I have done no multithreading programming, and I am trying to work out how to use multiple cores to make maths computation faster. Reading around doesn't seem to be helping me. As an over-simple example, suppose I wished to measure how many numbers between 0 and 999999999 end in a zero (yeah, I know). What I would like is a "concur" keyword which was syntactically similar to "for".
var result = [0,0,0,0]
let limit = 1_000_000_000
concur myThreadNum in 0 ... 3
{
for iter in 0 ..< limit / 4
{
result[myThreadNum] += (iter * 4 + myThreadNum) % 10 == 0 ? 1 : 0
}
}
// nothing beyond the concur block will happen until all four threads have finished the block
print (result[0] + result[1] + result[2] + result[3]

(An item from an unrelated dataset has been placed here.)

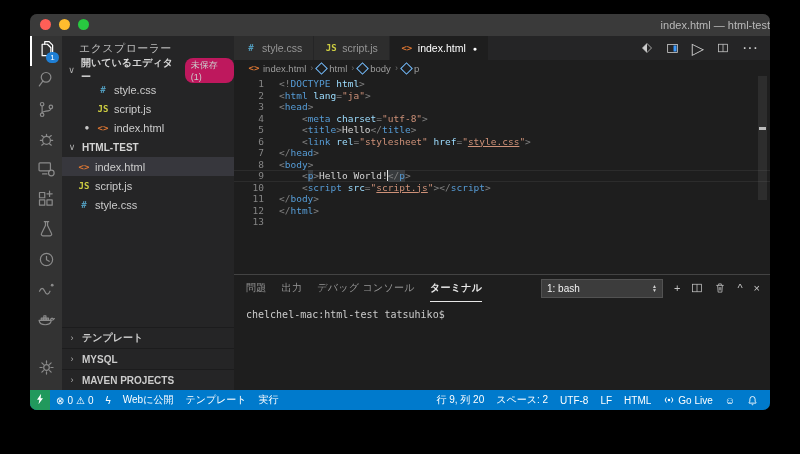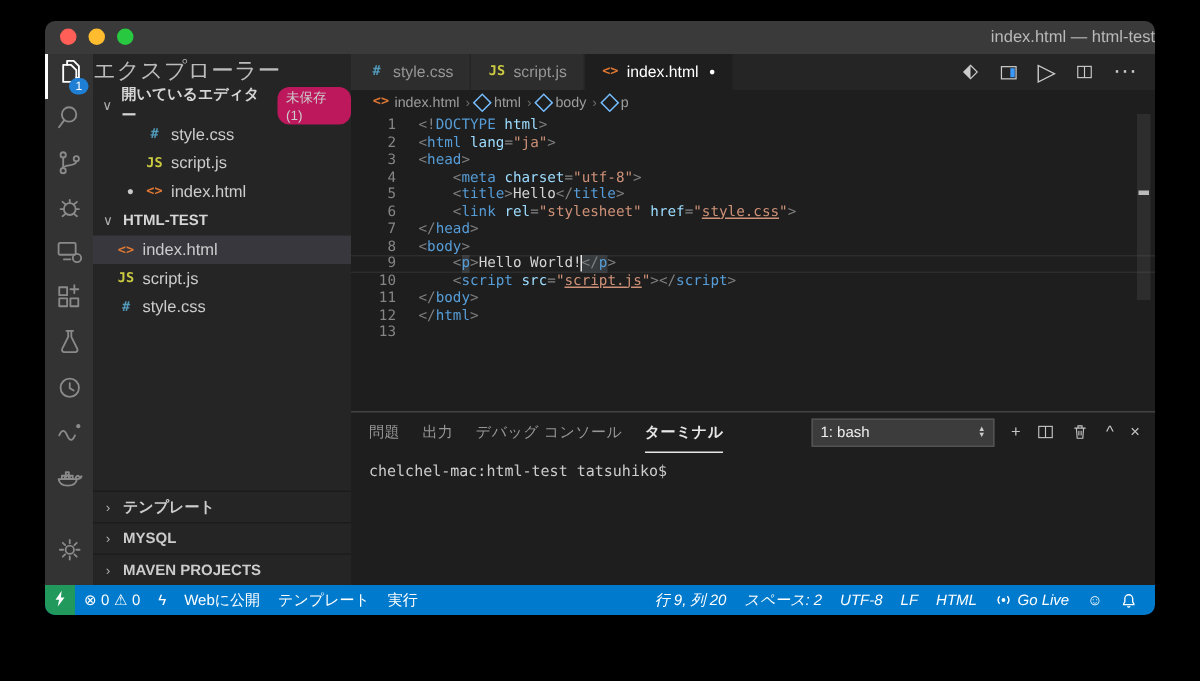"エクスプローラー" .sb-title { font-size: 15px -> 11px; padding-left: 0 -> 17px }
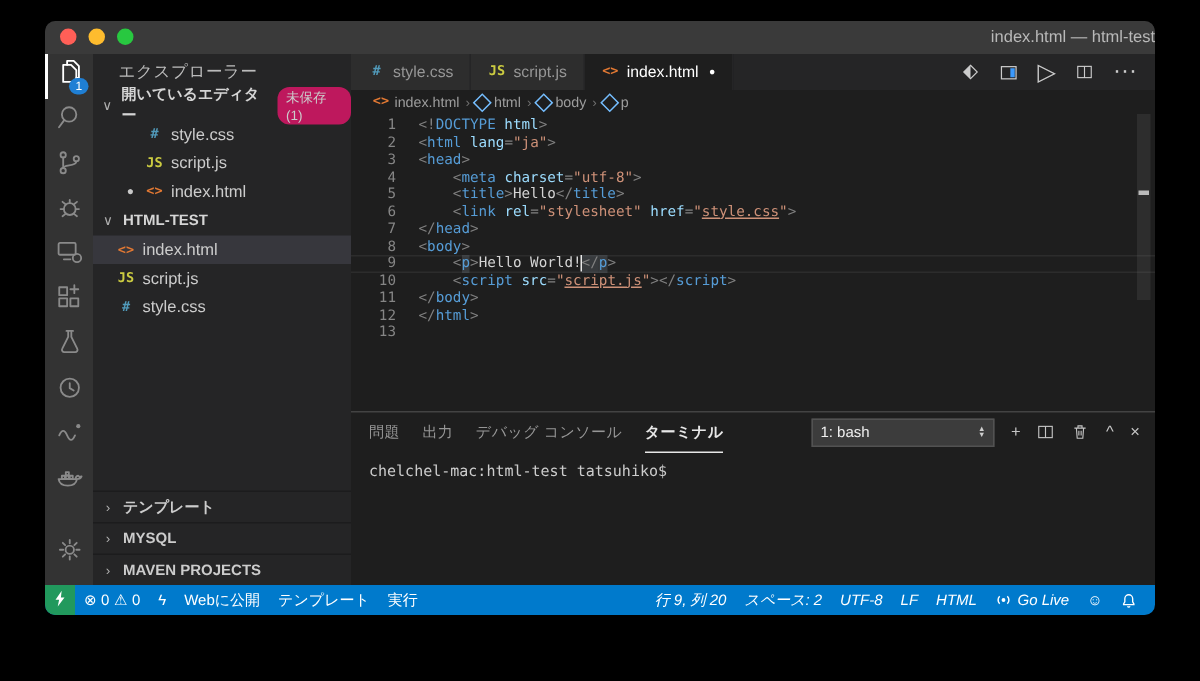"行 9, 列 20" .st-items.right { font-style: italic -> none }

Is there any way I can get close to this, or is there a fundamental reason why things have to be more complicated than this? If the four cores modifying different elements of the same array is a problem, a switch on myThreadNum could send the results to different variables, to be collated after the concur block.
There's no keyword for this specifically (generally, you don't want to solve language problems by just stamping out new keywords for every different kind of problem), but it's exactly what the TaskGroup APIs are for.
Here's what that might look like:
let limit = 1_000_000_000
let result: [Int] = await withTaskGroup(of: Int.self) { taskGroup in
for myThreadNum in 0...3 { // Spawn 4 tasks to all start immediately
taskGroup.addTask {
var subcount = 0
for iter in 0..<(limit / 4) {
subcount += (iter * 4 + myThreadNum).isMultiple(of: 10) ? 1 : 0
}
return subcount
}
}
var a = [Int]()
for await taskResult in taskGroup { // Await the 4 tasks
a.append(taskResult)
}
return a
}
assert(result.count == 4, "Wrong count? \(result.count)") // Just to be sure ...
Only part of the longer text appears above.